La empresa gestora de El Molino, Barcelona Events Musicals (BEM), renunciará el próximo 1 de julio a la gestión de la sala por la incertidumbre en las obras de insonorización que se debían abordar. La organizadora cultural, que también produce el festival Cruïlla, tenía que intervenir en el local para evitar las molestias a los vecinos. Ante esta obligación, según ha adelantado El Periódico y ha confirmado la Agencia Catalana de Noticias, BEM ha decidido dar un paso atrás; una decisión que conllevará el cierre indefinido del equipamiento. Está previsto que la sala cierre sus puertas el próximo 30 de junio.

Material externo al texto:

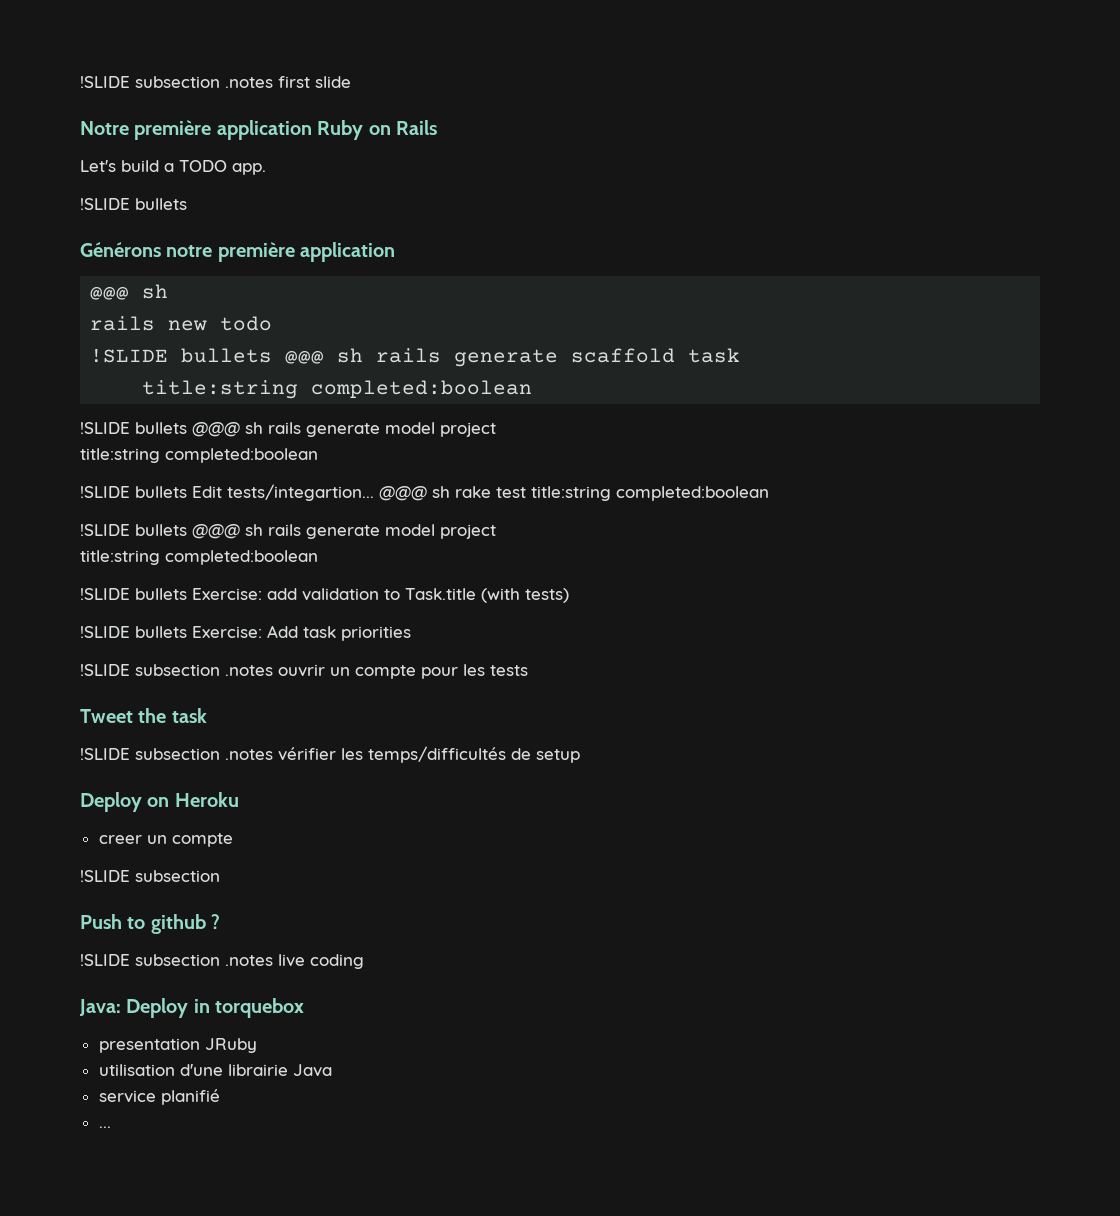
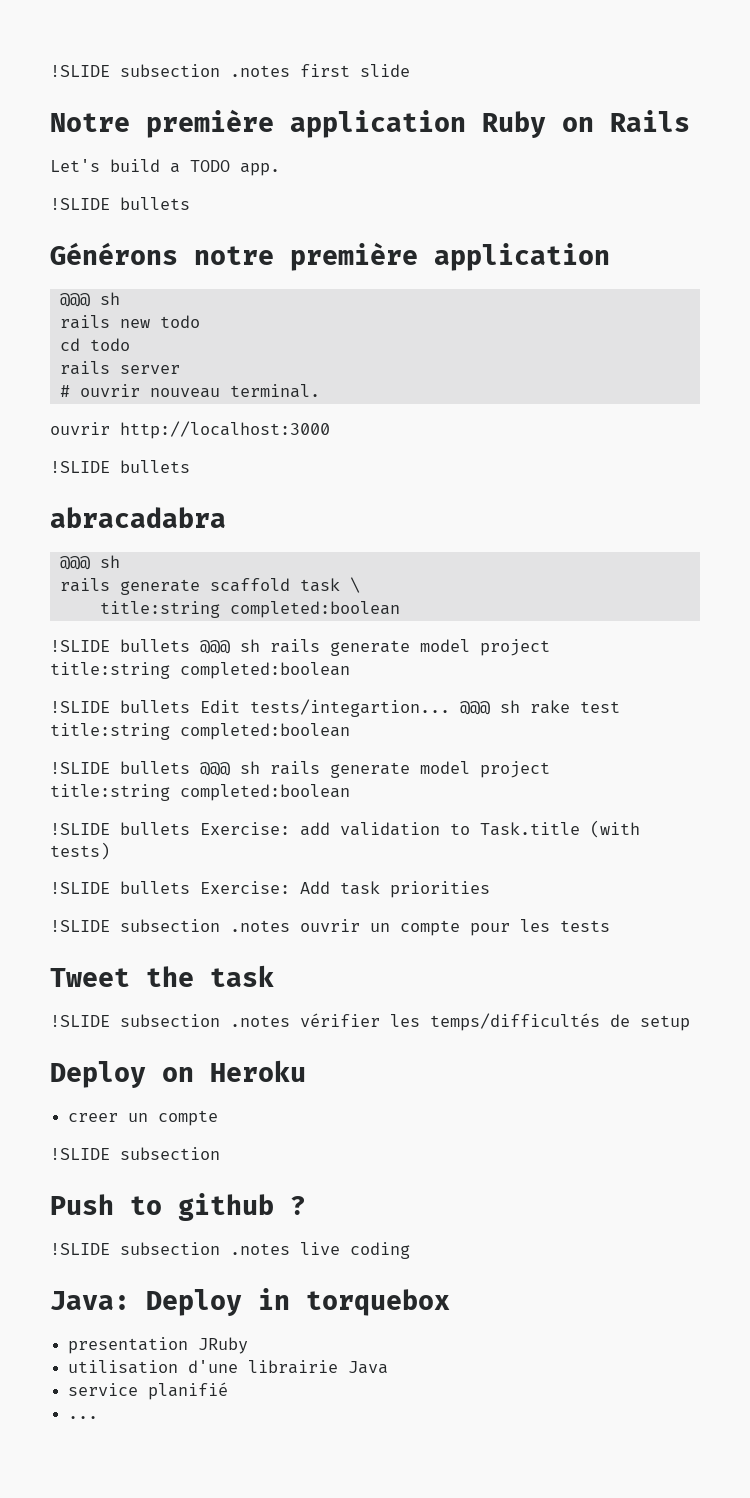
[90,348,364,364] // !SLIDE bullets @@@ sh -> [59,338,130,351] [59,361,180,375] [59,384,320,398] [50,421,330,439] [50,460,190,473] [50,507,226,528] [59,555,120,570] // cd todo // rails server // # ouvrir nouveau terminal. // ouvrir http://localhost:3000 // !SLIDE bullets // abracadabra // @@@ sh //
(741, 355) none -> [349,577,360,593] \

El pasado mes de diciembre, como ya adelantó el TOT Barcelona, el Ayuntamiento de Barcelona, propietario del edificio, comunicó a BEM que había «deficiencias» en la insonorización del local. A finales de enero se anunció el cierre temporal de la sala para abordar las obras necesarias para limitar las molestias a los vecinos. También modularon la programación de El Molino, con actuaciones concentradas los fines de semana y con un límite horario a las 23.00 horas de la noche. Ya entonces, el director de la empresa, Jordi Herreruela, reconoció la «dificultad que implica tener que modificar y posteriormente detener la actividad». Aunque entonces valoraba las obras como «un paso necesario para recuperar el liderazgo y el legado de El Molino como gran icono cultural de Barcelona», finalmente ha dado un paso atrás. Lo ha hecho poco más de un año y medio después de tomar el control.

Finales del siglo XIX
La actual sala El Molino data de finales del siglo XIX, cuando abrió bajo el nombre de La Pajarera Catalana. Unos años después, cerca de 1910, cambió el nombre a Petit Moulin Rouge; pero perdió el adjetivo cromático después de la guerra civil, por el rechazo general al rojo del régimen franquista. Ya cerró en 1997, pero reabrió 13 años después, en 2010, bajo el mando de la empresa Ocio Puro, que renovó completamente la sala. La propiedad no prosperó, y salió con una deuda importante, en buena parte por los costos de rehabilitación. En 2021, el Ayuntamiento terminó comprándola, y es el actual propietario.